DECONSTRUCTING BEE CONSTRUCTION
Who knows for whom the doorbell tolls? Actually, a brown-uniformed guy with heavy boxes knows: it tolls for me.
The boxes on my front porch have come from a beekeeping supply house, Dadant, the country's biggest and oldest. As I move them into the house, they make the sounds of wood rattling together like the top notes of a marimba. I'm expanding my bee yard, adding another hive, and adding some honey supers to the others. But first there's a lot of pounding and painting to do.

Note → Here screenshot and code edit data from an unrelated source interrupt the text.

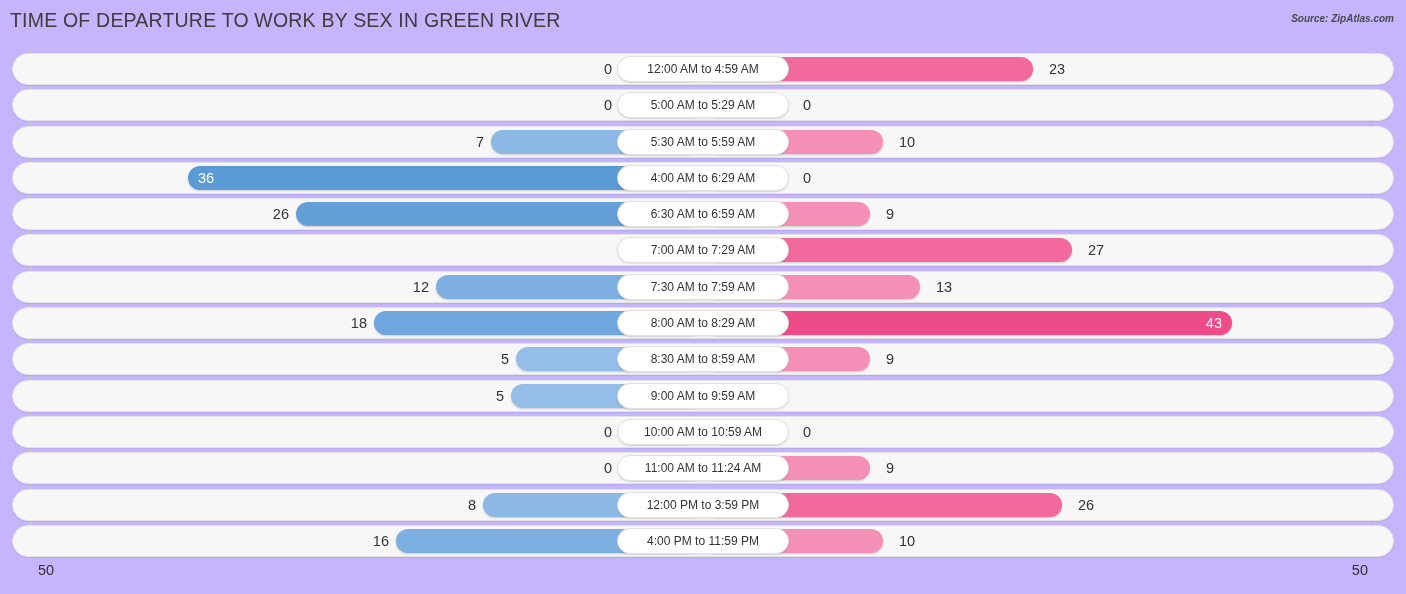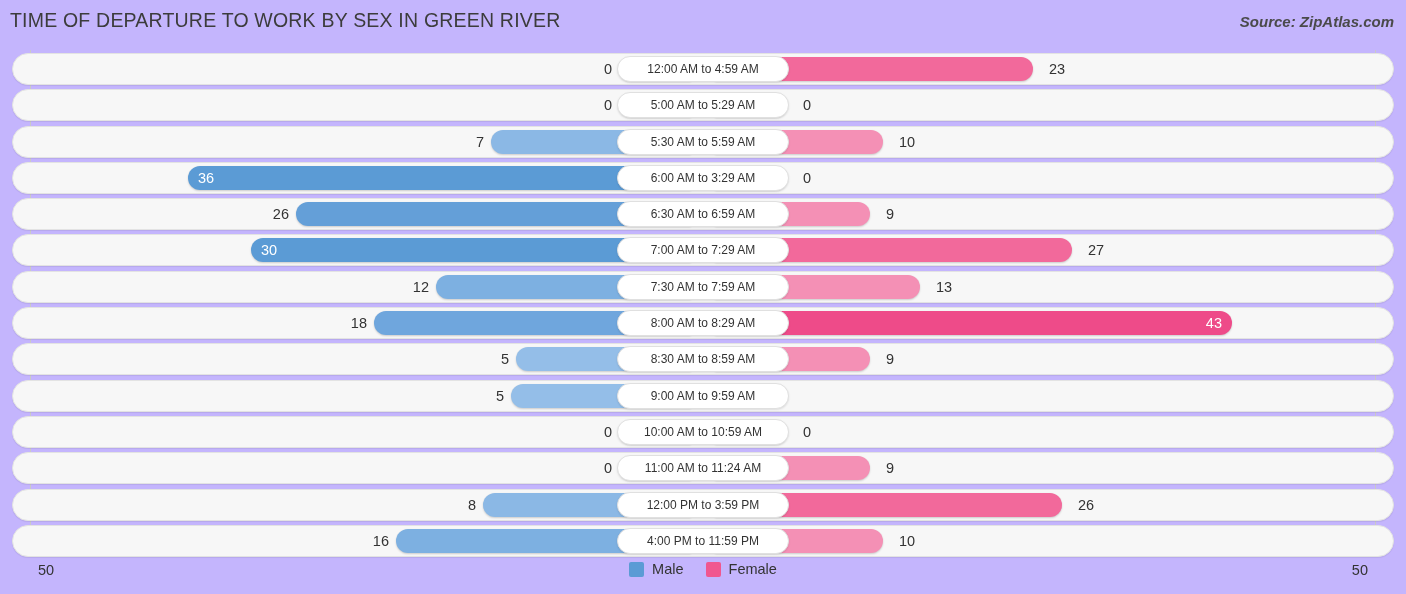"Source: ZipAtlas.com" .source-note { font-size: 15px -> 10px }
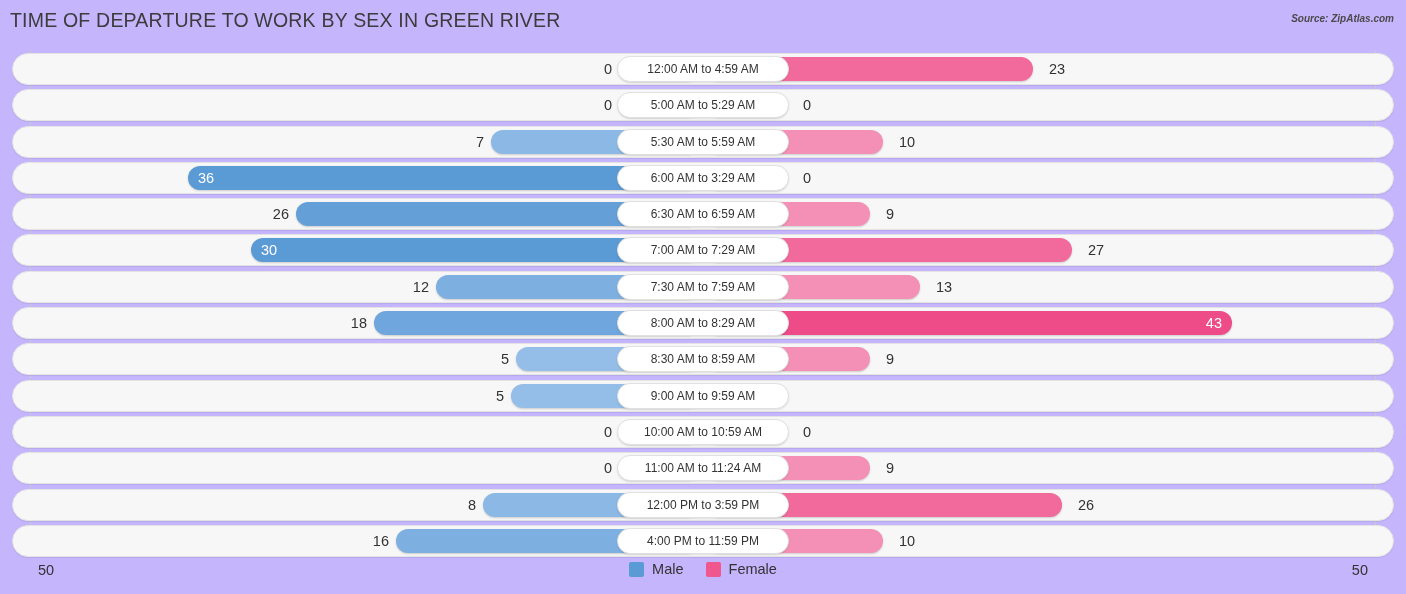"6:00 AM to 3:29 AM" div.center-pill { text: 6:00 AM to 3:29 -> 4:00 AM to 6:29 }
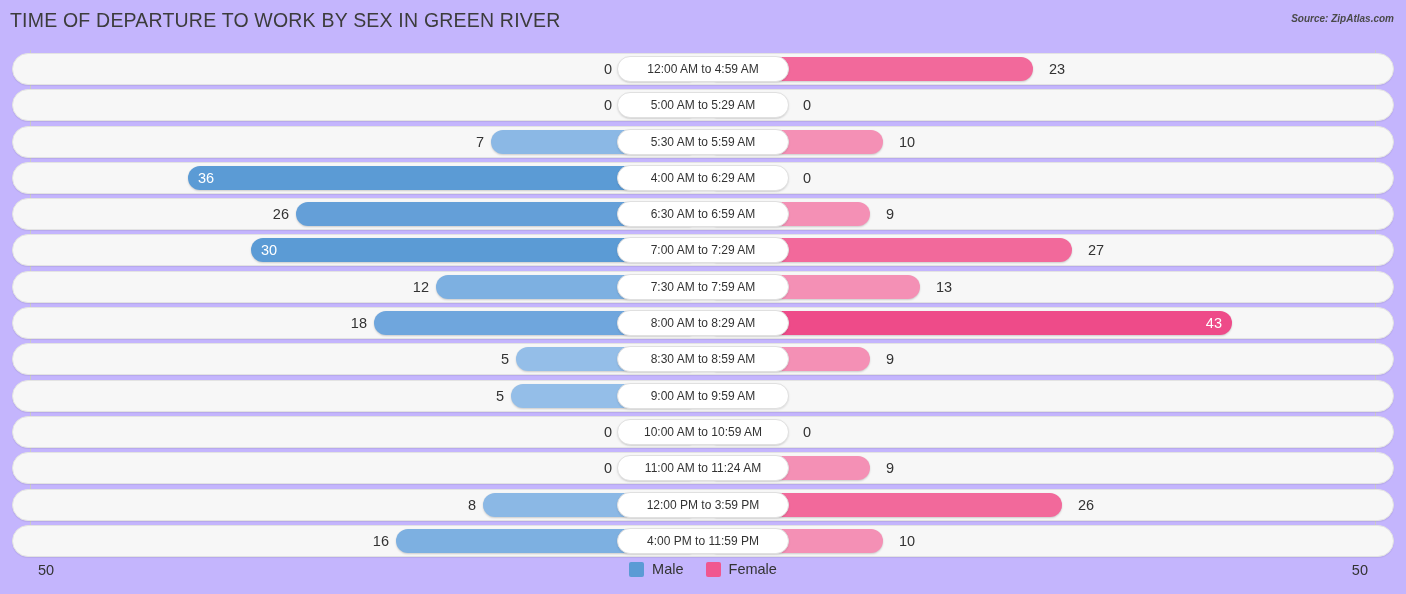"30" div.bar-wrap { html: <div> <div> <span>30</span> </div> </div> -> none }
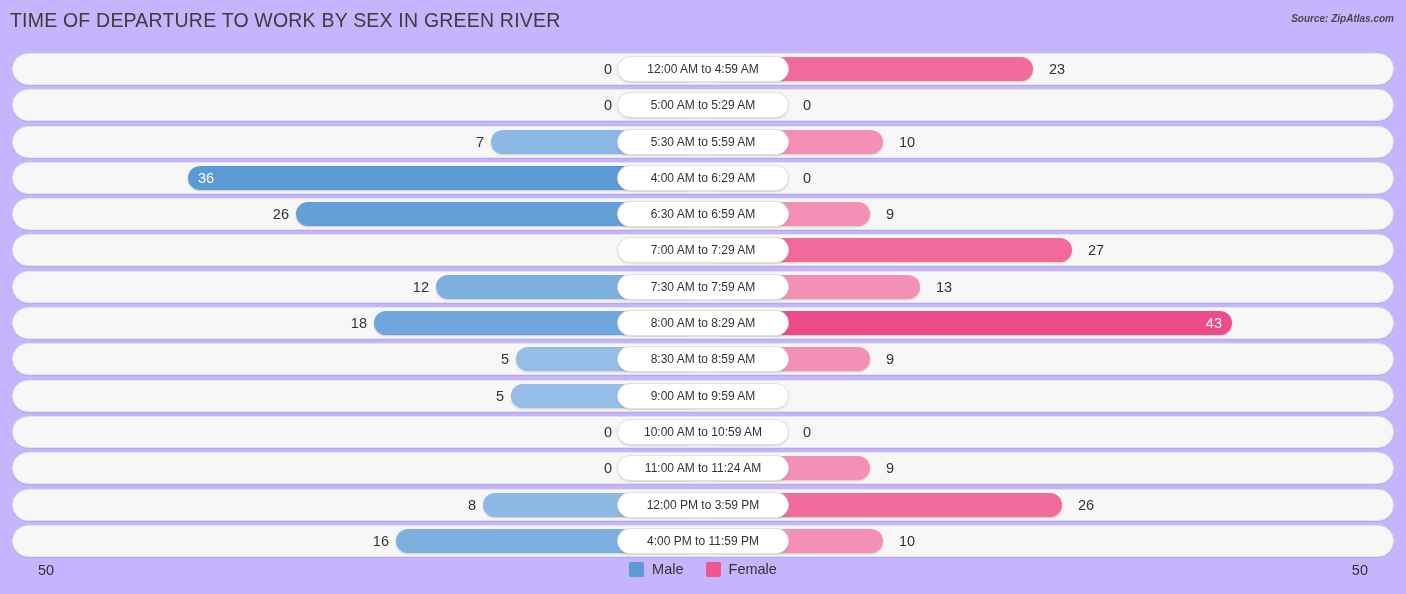"Male" div.legend { html: <div> <div> <span></span> <span>Male</span> </div> <div> <span></span> <span>Female</span> </div> </div> -> none }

Opening the cardboard boxes, I'm greeted by the sweet smells of pinewood and fresh beeswax. Even devoid of mental associations, they smell wonderful, but throw in a few weeks of anticipation and a few years of memories and I'm nearly knocked over as I begin the process of nailing together the hive boxes, then the ten frames that go inside each one. Those frames each consist of four pieces of pre-cut wood that need to be nailed together into a rectangle. Into that frame, I need to coax a sheet of fragile, thinly pressed beeswax and nail a long narrow strip that theoretically holds the wax in place. Most of the job is not hard, but it is repetitious. It is hard to mess up the frame too badly, but it is easy to wreck the wax sheet. Barely thicker than construction paper, it can crack by accidentally flexing it a little too far while laying it into the frame, or clumsily punching a hole through it with the hammer while pounding in the tiny nails, poking out just a millimeter or two from the wax, that barely hold the thin strip of wood that barely holds the wax in place, hopefully long enough that the bees will cement it into place before it falls out.
FIRST BEEHIVE
When I mention my beekeeping, people sometimes ask “how did you get started?” (and sometimes “In the name of God, why?!?”). I wish I had a story that shows that I'd had noble environmental intentions and coherent motivation. But honestly, I got into beekeeping in the same way I've made a lot of big decisions of life, love, career, and philosophy—by stumbling into them in an unfocused, whimsical, and alarmingly superficial manner.
When I think about it, most of those decisions turned out all right. Either there's method in my madness, or I've been pretty damned lucky. As a case study, here's how I stumbled into beekeeping.
Ant Farm on Steroids
Blame the shortcomings of ant farms for my introduction to beekeeping.
Remember ant farms? My several siblings and I got one as a present one year. At first it was fascinating, elbowing the others to get a better vantage point while watching the ants digging new tunnels through the virgin sand. Not much time passed, though, before the farm collectively became just another ignored and neglected pet. The tipping point came when the soil was thoroughly dug and the farm became a depressing existential hell filled with depressed and moping ants with absolutely no purpose in the world. Worse, their numbers slowly dwindled, as they died off one by one to be buried by the survivors—for reasons not fully explained—in the northeastern corner of the farm. When the farm got down to just one of the social insects listlessly pushing a clump of dirt pointlessly from point A to point B, it was more than a tender heart could bear.
The ideal would've been to have gotten a queen ant. They lay eggs so the colony wouldn't die out. They also have pheromones that keep an ant farm both motivated and populated. But ant suppliers don't provide queens and when digging up my own ants I never found a queen, so I finally gave up on ant farms.
Then, a decade after my last ant farm, I found something even better, something like an ant farm on steroids: a fully functioning observation beehive. The best part of it was that these bees looked happy and industrious, and I soon saw the reason: they had a queen. They had eggs and larvae. It was a working, thriving community that looked as if it were purposeful instead of tragic. I wanted one.
I Got One . . . Sort Of
It was only a year or two later that I saw a newspaper feature about a local guy who built and sold observation hives. I called him up right away, drove to his house in San Francisco, and bought one. Well, the box anyway.